Closed for business
October 2, 2013 Leave a comment
America has been closed for business for quite a long time. Well before President Obama’s second term began, the #DemonicGop decided the only thing it was going to do was obstruct any initiatives taken by the either party, Democrats or non #DemonicGOP members, in order to make the Obama administration look inept and incompetent even if it was to the detriment to their own party or the American people. Ultimately the purpose is to show any future aspirants to power that power is reserved for only a few in American society….people of color or faith need not apply, and in case you forget remember what happened to Obama.

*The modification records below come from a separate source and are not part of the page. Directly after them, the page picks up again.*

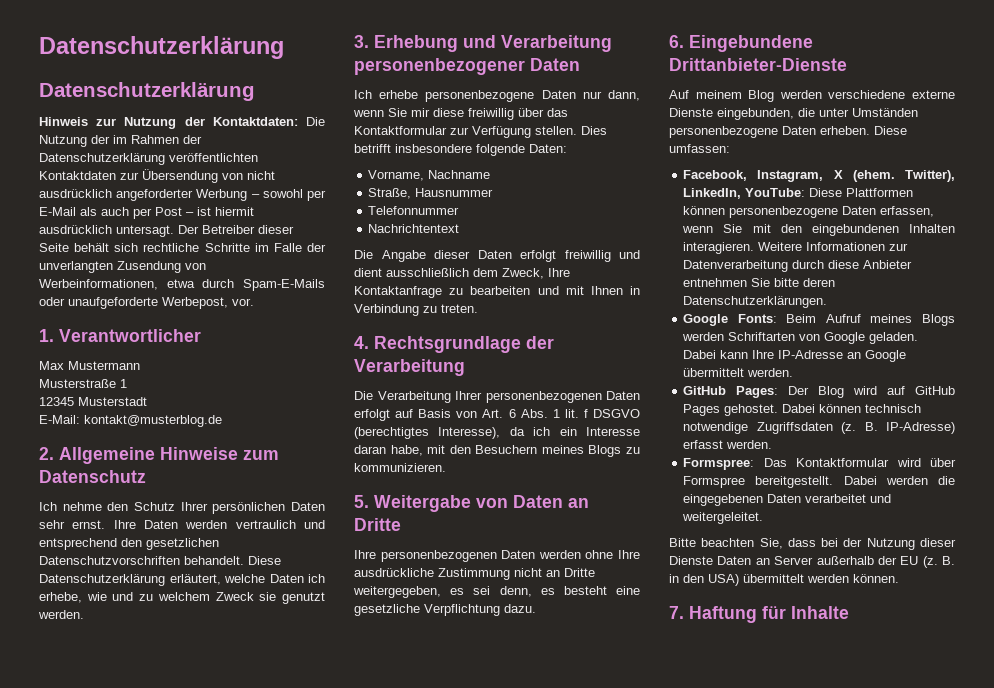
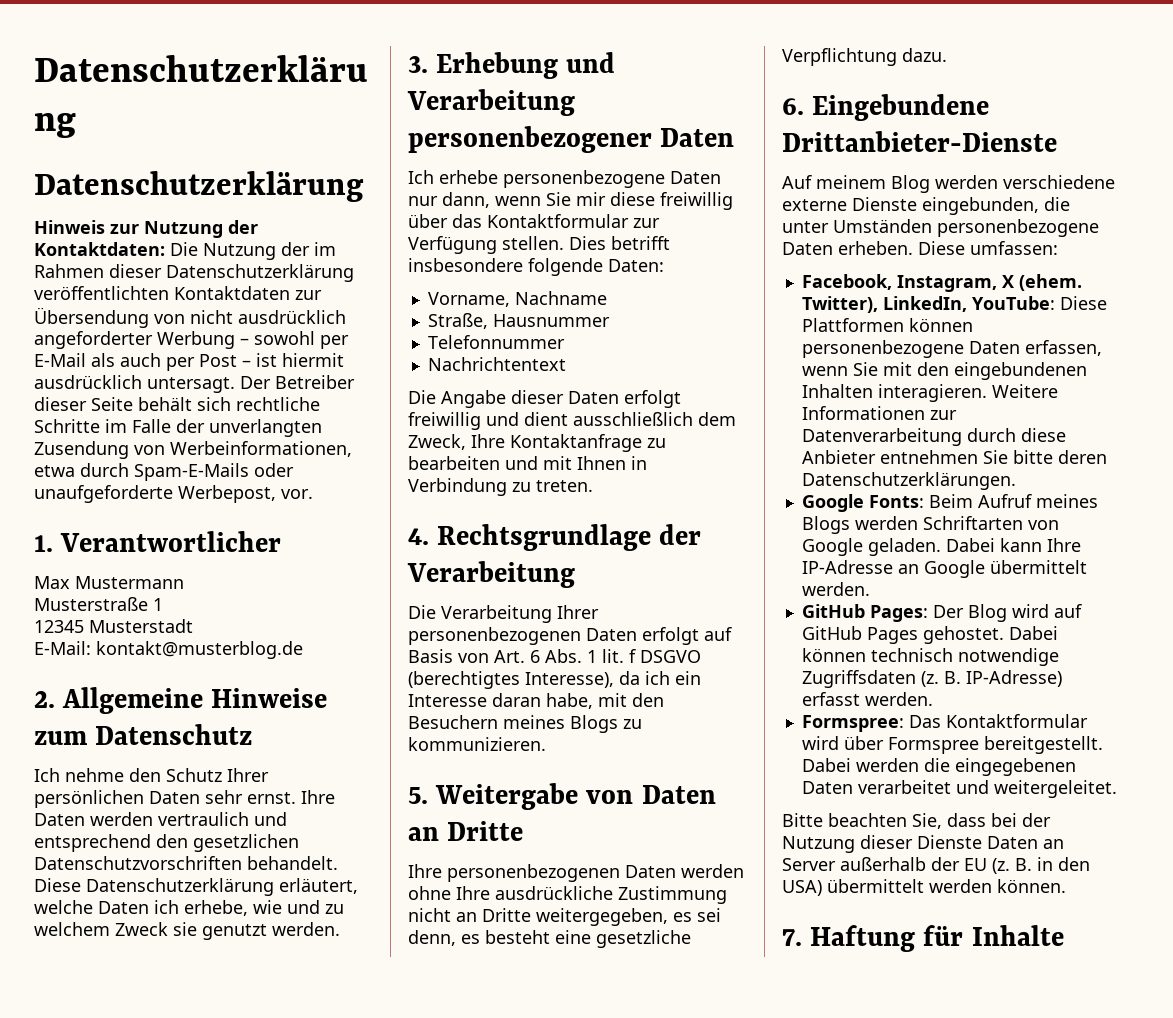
- Hinweis zur Nutzung der Kontaktdaten: Die Nutzung der im Rahmen der Datenschutzerklärung veröffentlichten Kontaktdaten zur Übersendung von nicht ausdrücklich angeforderter Werbung – sowohl per E-Mail als auch per Post – ist hiermit ausdrücklich untersagt.
+ Hinweis zur Nutzung der Kontaktdaten: Die Nutzung der im Rahmen dieser Datenschutzerklärung veröffentlichten Kontaktdaten zur Übersendung von nicht ausdrücklich angeforderter Werbung – sowohl per E-Mail als auch per Post – ist hiermit ausdrücklich untersagt.

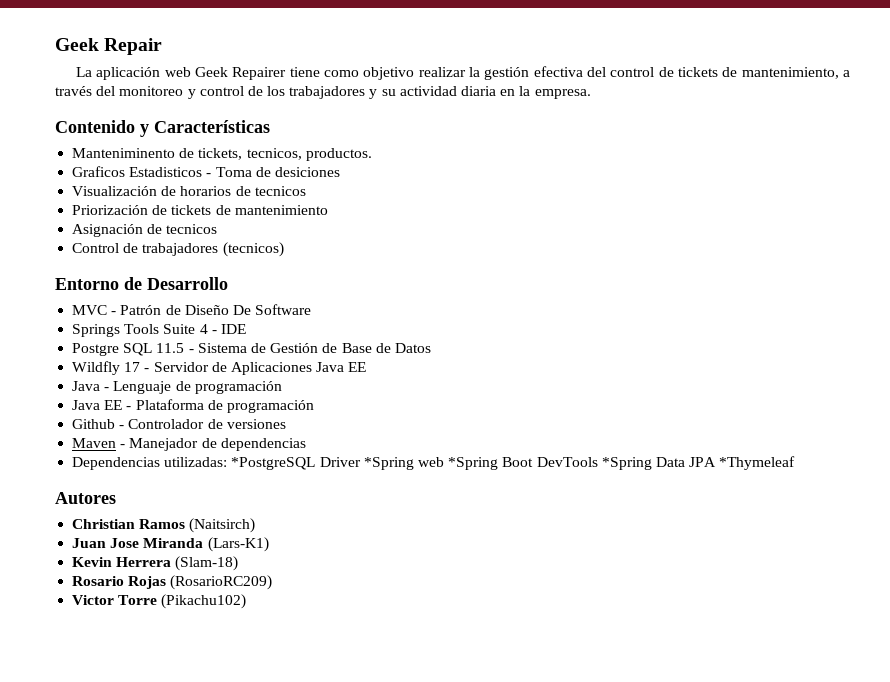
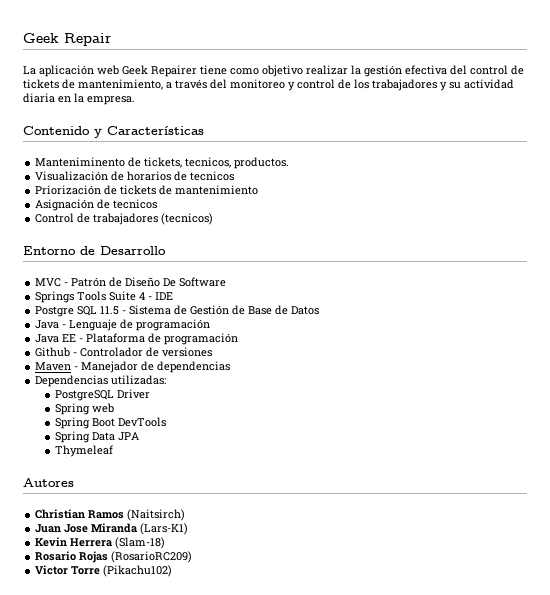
- Graficos Estadisticos - Toma de desiciones
- Wildfly 17 - Servidor de Aplicaciones Java EE
- Dependencias utilizadas: *PostgreSQL Driver *Spring web *Spring Boot DevTools *Spring Data JPA *Thymeleaf
+ Dependencias utilizadas:
+ PostgreSQL Driver
+ Spring web
+ Spring Boot DevTools
+ Spring Data JPA
+ Thymeleaf

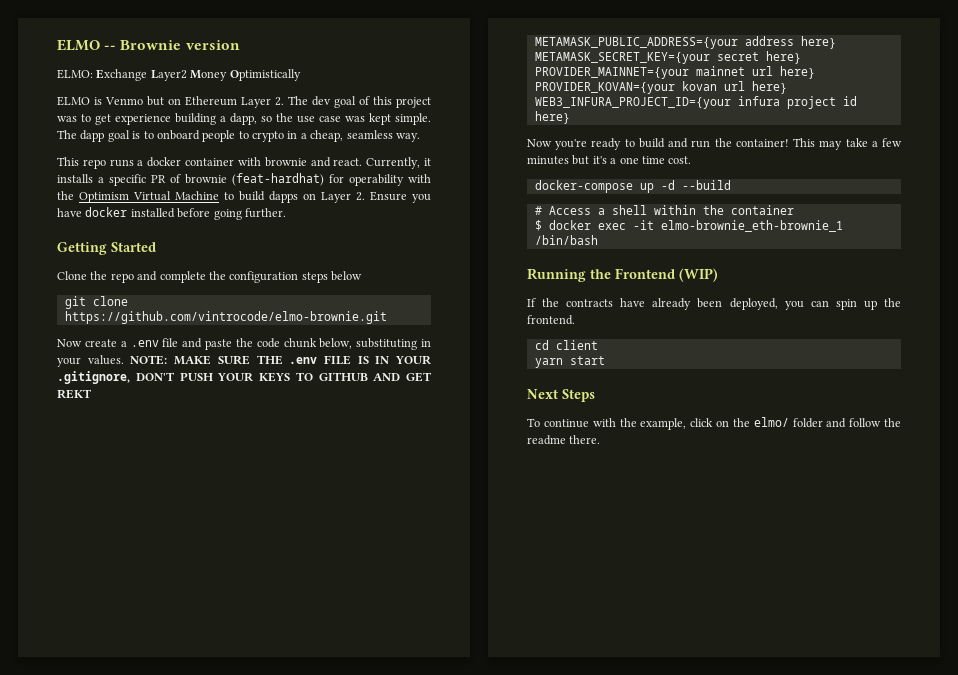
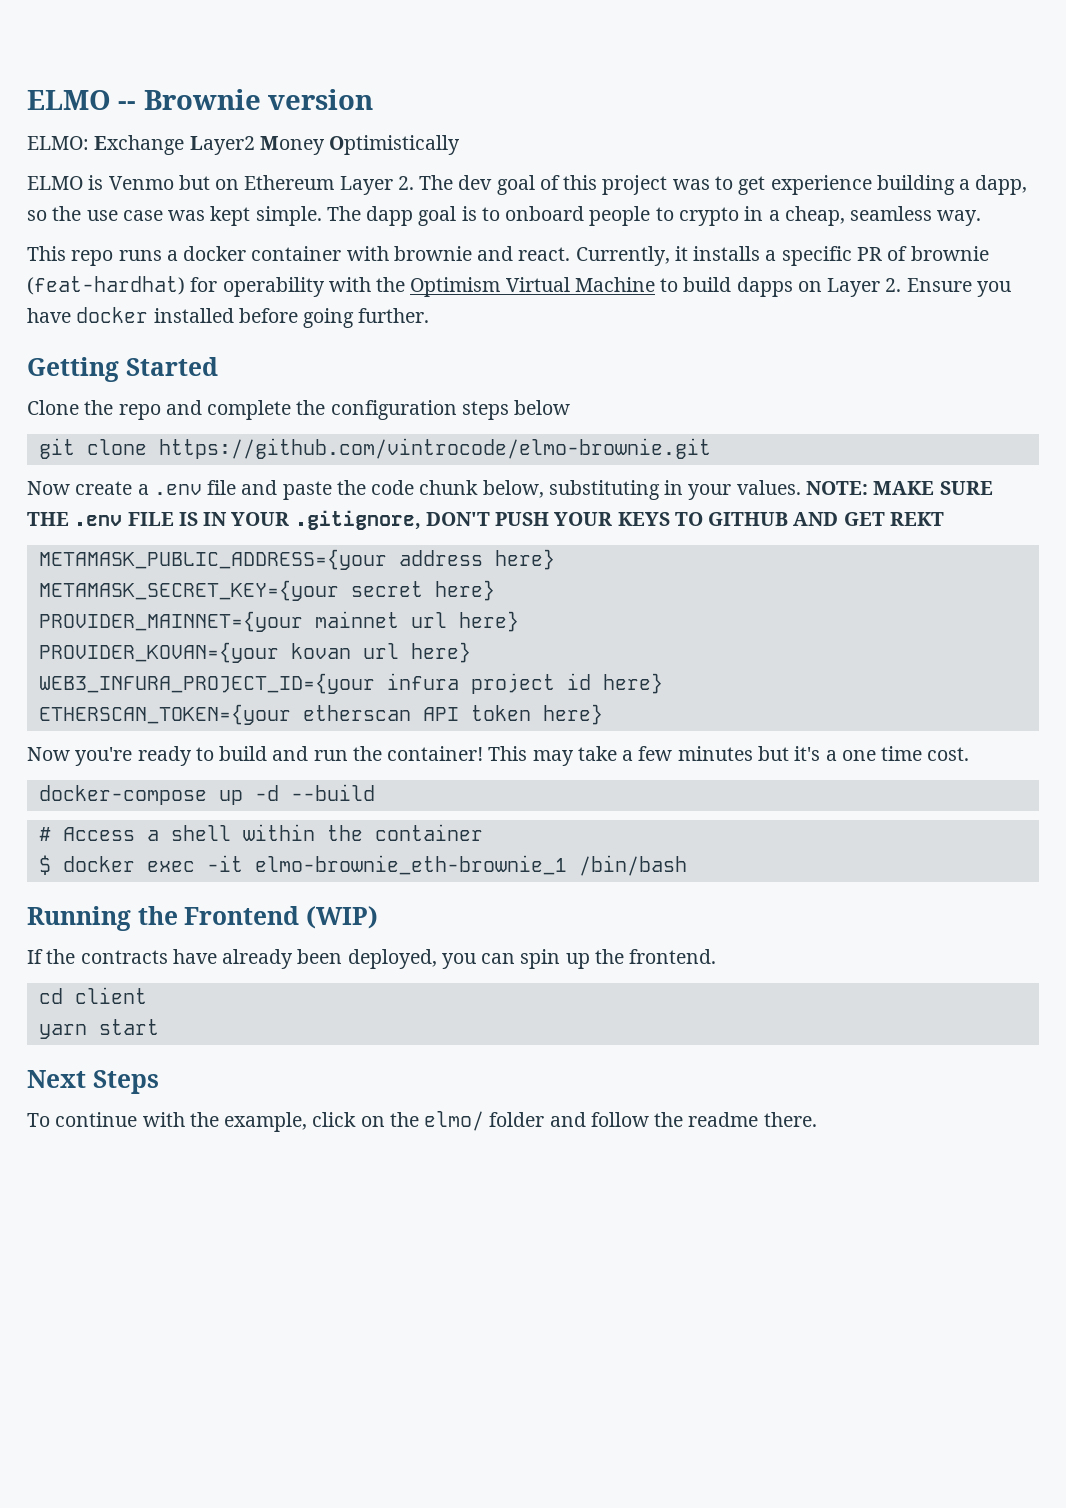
+ ETHERSCAN_TOKEN={your etherscan API token here}

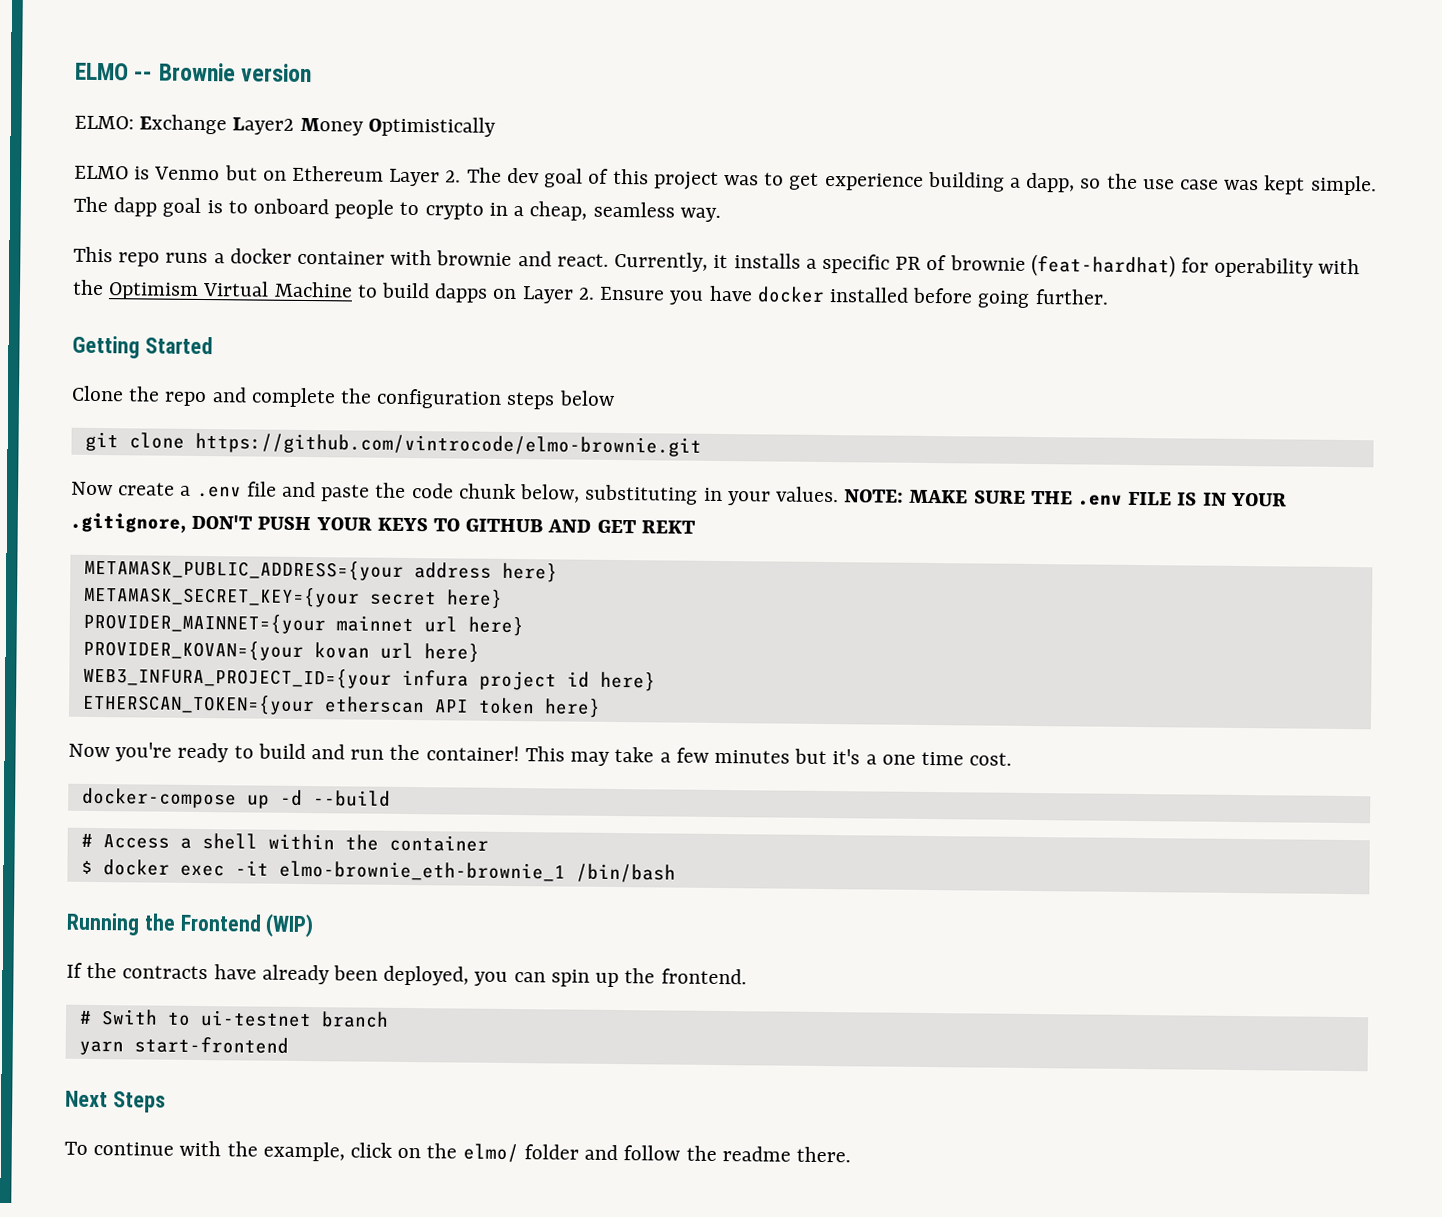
- cd client
+ # Swith to ui-testnet branch
- yarn start
+ yarn start-frontend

The #DemonicGOP is not without help in their agenda. A #sycophanticMedia has gone a long way to legitimize the fraud coming from the opposition party and leading to the shutdown. In fact some among the #sycophanticMedia have used terms like “slimdown” to water down the impact of the lunacy coming out of Washington. But if you really want to know what’s going you’ll have to look beyond the #sycophanticMedia into what’s being said like this
Joan Walsh nods:
On the day the Affordable Care Act takes effect, the U.S. government is shut down, and it may be permanently broken. You’ll read lots of explanations for the dysfunction, but the simple truth is this: It’s the culmination of 50 years of evolving yet consistent Republican strategy to depict government as the enemy, an oppressor that works primarily as the protector of and provider for African-Americans, to the detriment of everyone else. The fact that everything came apart under our first African-American president wasn’t an accident, it was probably inevitable.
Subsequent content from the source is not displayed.